Solution Approach 2:
The patent introduces an intermediary processing layer that receives data from ultrasonic sensors and other sensors, identifies salient objects across all detection ranges, and uses this comprehensive information to determine optimal seam locations. This intermediary layer reconciles the limited range of ultrasonic sensors with the need for broad detection coverage.
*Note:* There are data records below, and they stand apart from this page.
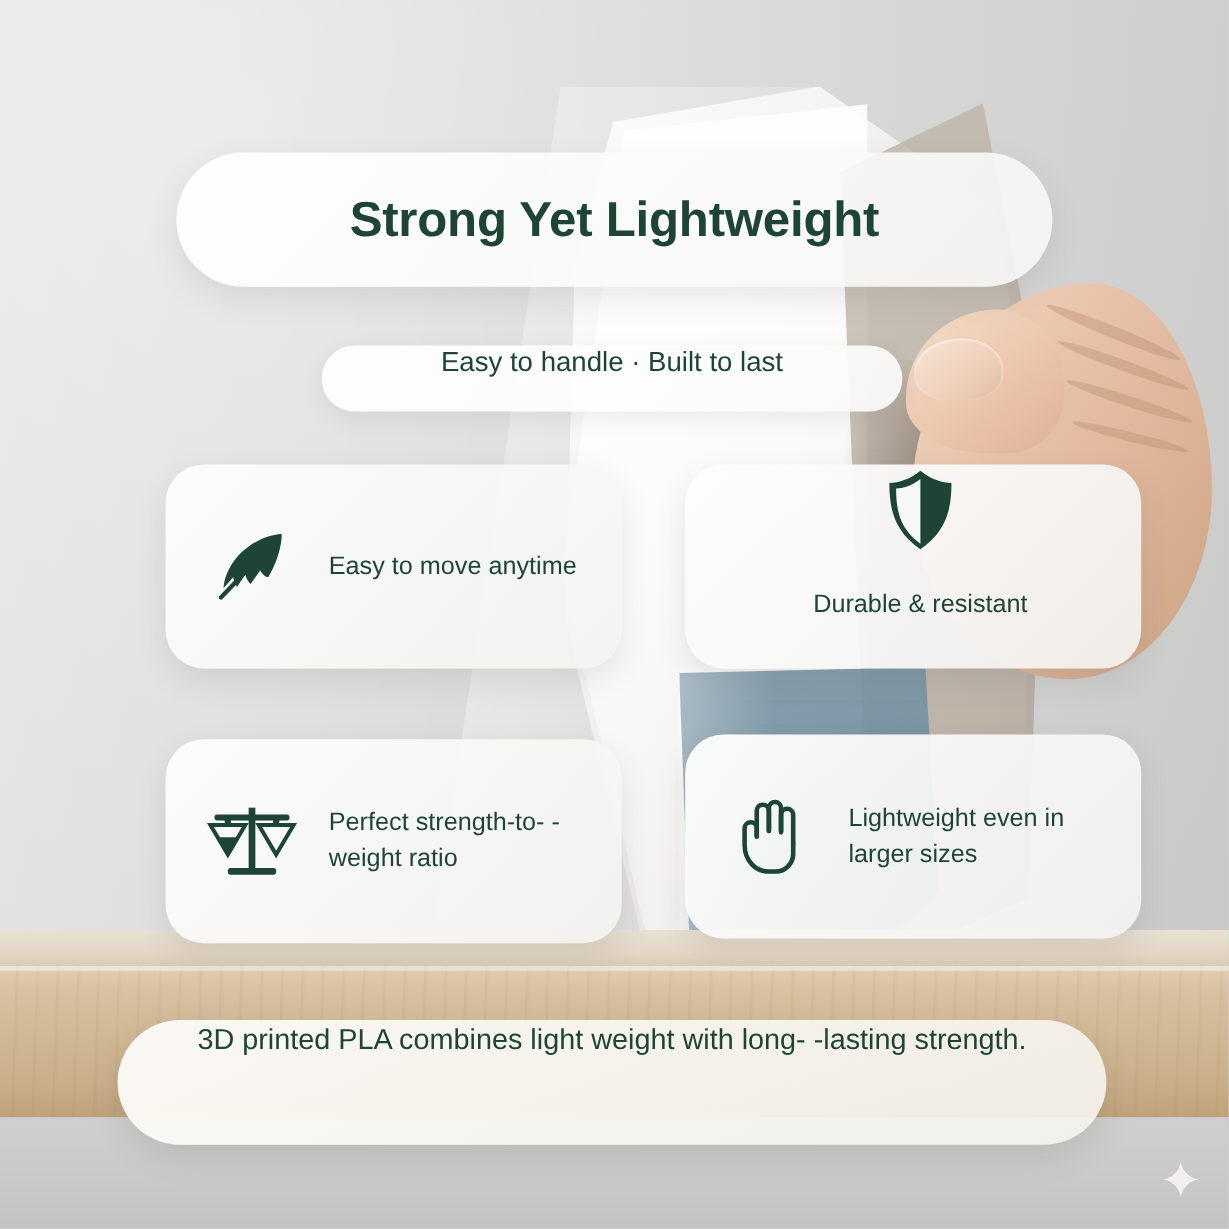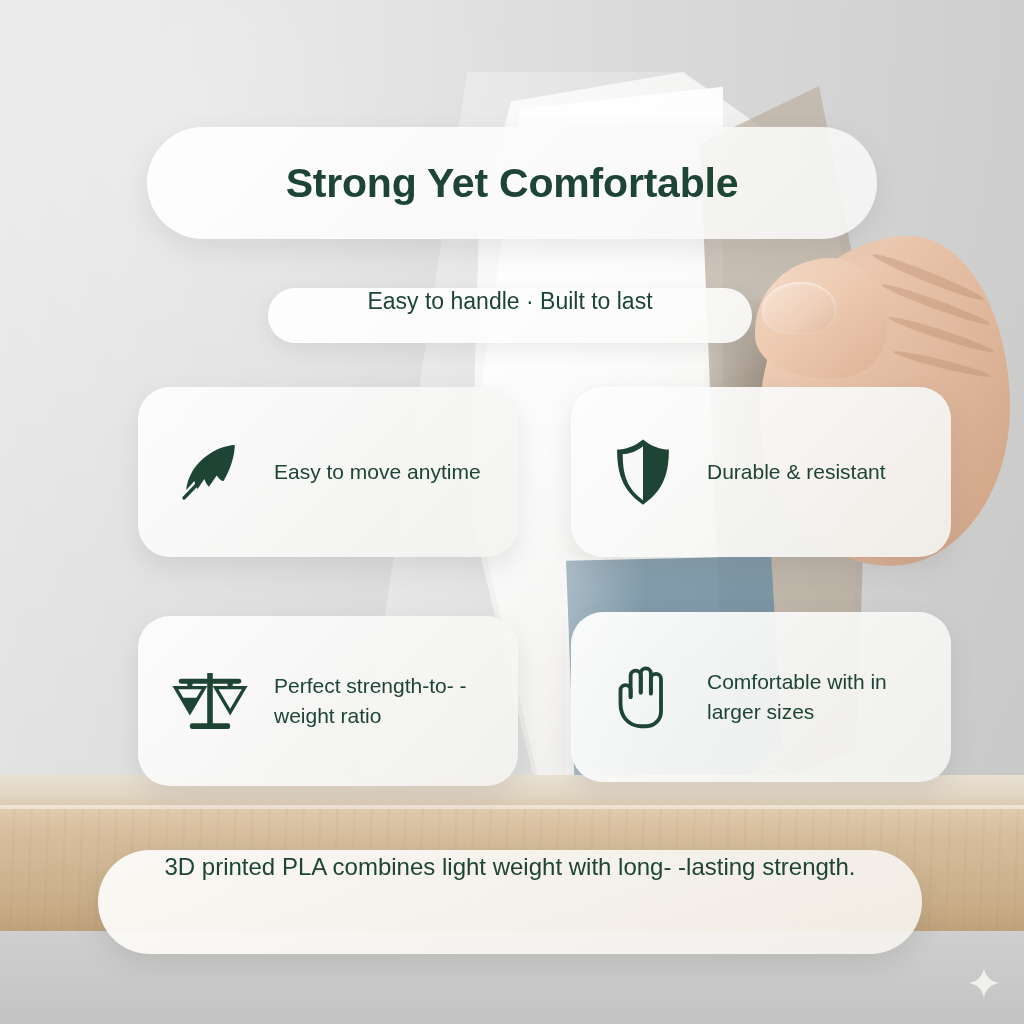"Strong Yet Comfortable" span.pill-title-text { text: Comfortable -> Lightweight }
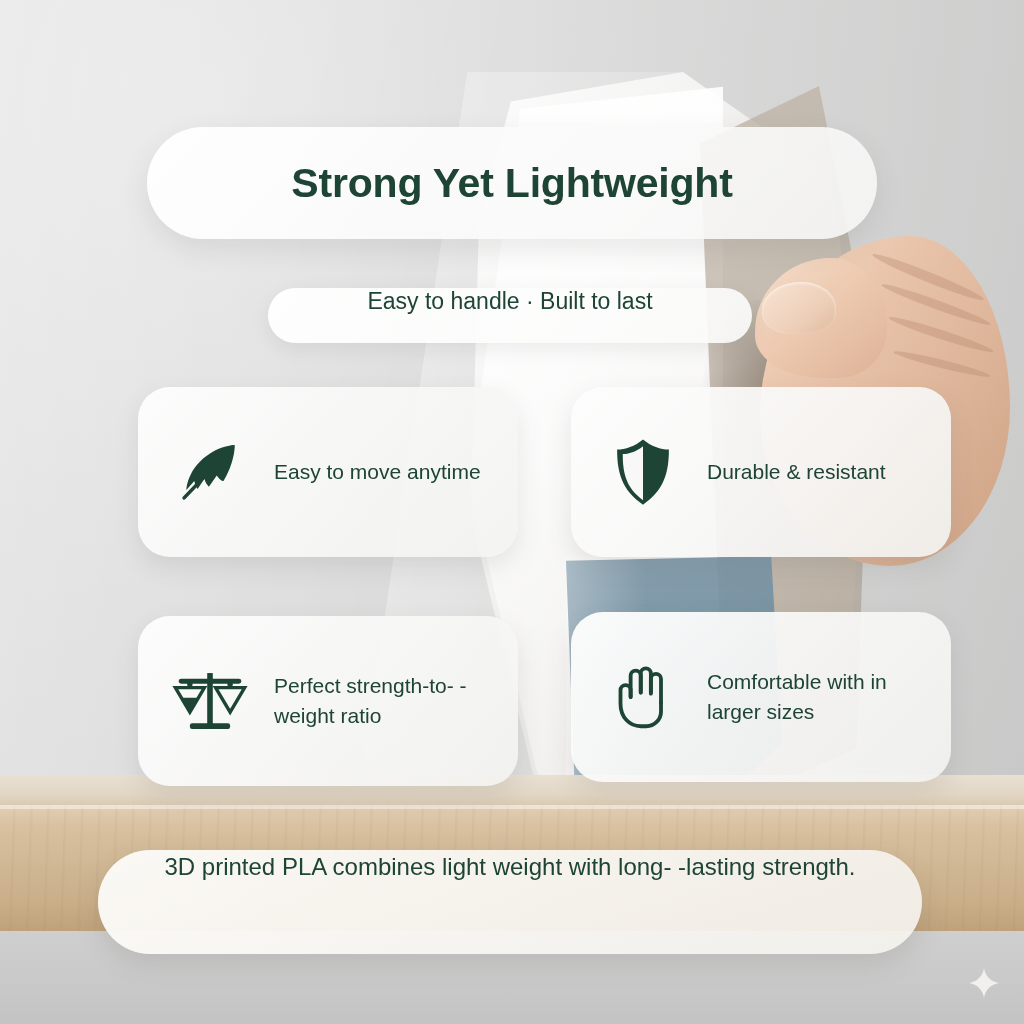"Durable & resistant" .card-2 { flex-direction: none -> column }
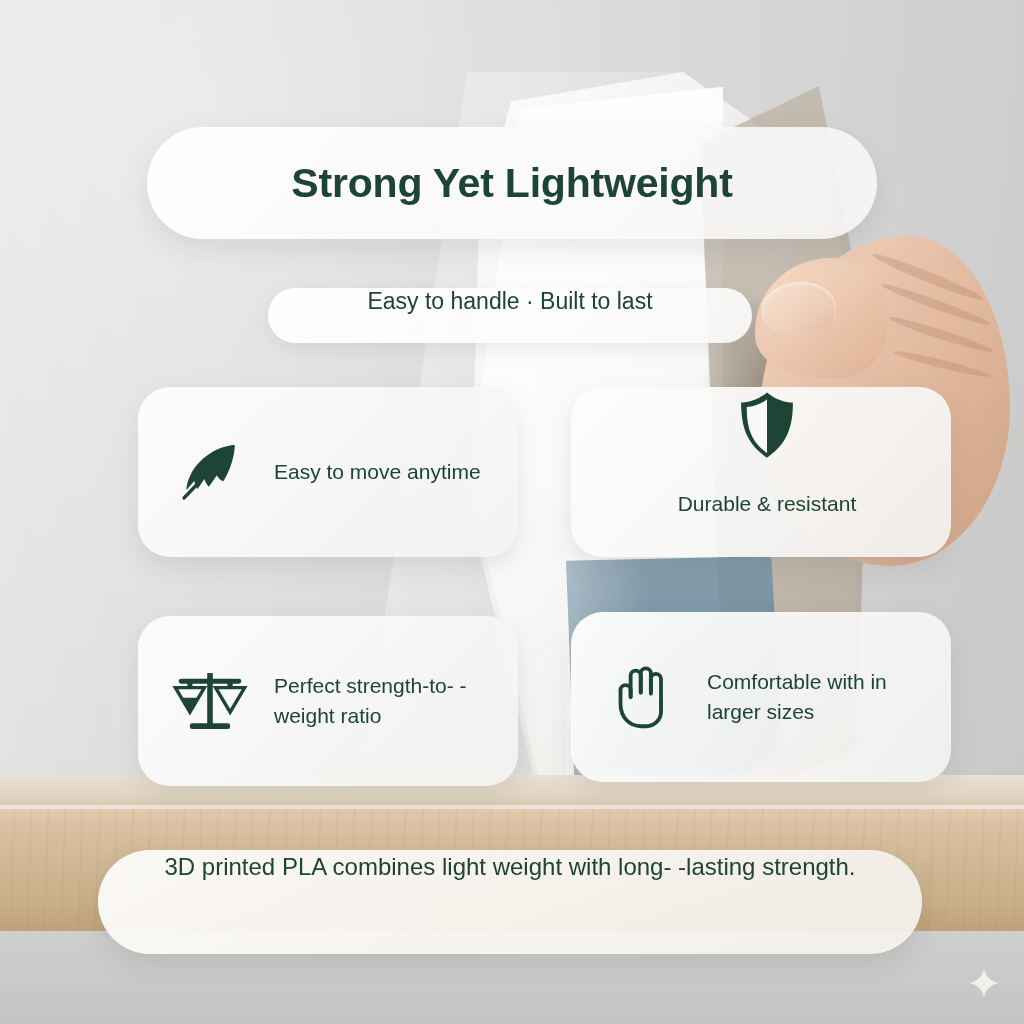"Comfortable with in larger sizes" span.card-label { text: Comfortable with -> Lightweight even }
3Area of stationary object
If multiple cameras capture images of moving objects from different perspectives, then complete surround view coverage is achieved, but geometric distortions and ghosting effects occur in the stitched image
Solution Approach 1:
The patent implements dynamic adjustment of stitching parameters based on detected object motion. When moving objects are detected in overlapping regions, the system adapts the alignment and blending parameters in real-time to account for the object's movement between camera captures. This dynamic approach prevents ghosting effects that would occur with static stitching parameters.
Solution Approach 2:
The patent performs preliminary identification of moving objects in overlapping regions before finalizing the stitching process. By detecting motion in advance and adjusting the stitching strategy accordingly, the system prevents geometric distortions and ghosting effects rather than attempting to correct them after stitching.
4Shape
If a static 3D bowl model is used to represent the surrounding environment, then the system can provide a three-dimensional visualization, but the area under the vehicle cannot be visualized and useful visual information is obscured
Solution Approach 1:
The patent extends the traditional 3D bowl model by adding capabilities to represent and visualize the area under the vehicle. This dimensionality extension allows the system to incorporate data from cameras mounted on the vehicle body and reconstruct the ground plane and objects beneath the vehicle, providing a complete volumetric representation of the surrounding environment including previously hidden regions.
Data Source
AI summary
In various examples, an environment surrounding an ego-object is visualized using an adaptive 3D bowl that models the environment with a shape that changes based on distance (and direction) to one or more representative point(s) on detected objects. Distance (and direction) to detected objects may be determined using 3D object detection or a top-down 2D or 3D occupancy grid, and used to adapt the shape of the adaptive 3D bowl in various ways (e.g., by sizing its ground plane to fit within the distance to the closest detected object, fitting a shape using an optimization algorithm). The adaptive 3D bowl may be enabled or disabled during each time slice (e.g., based on ego-speed), and the 3D bowl for each time slice may be used to render a visualization of the environment (e.g., a top-down projection image, a textured 3D bowl, and/or a rendered view thereof).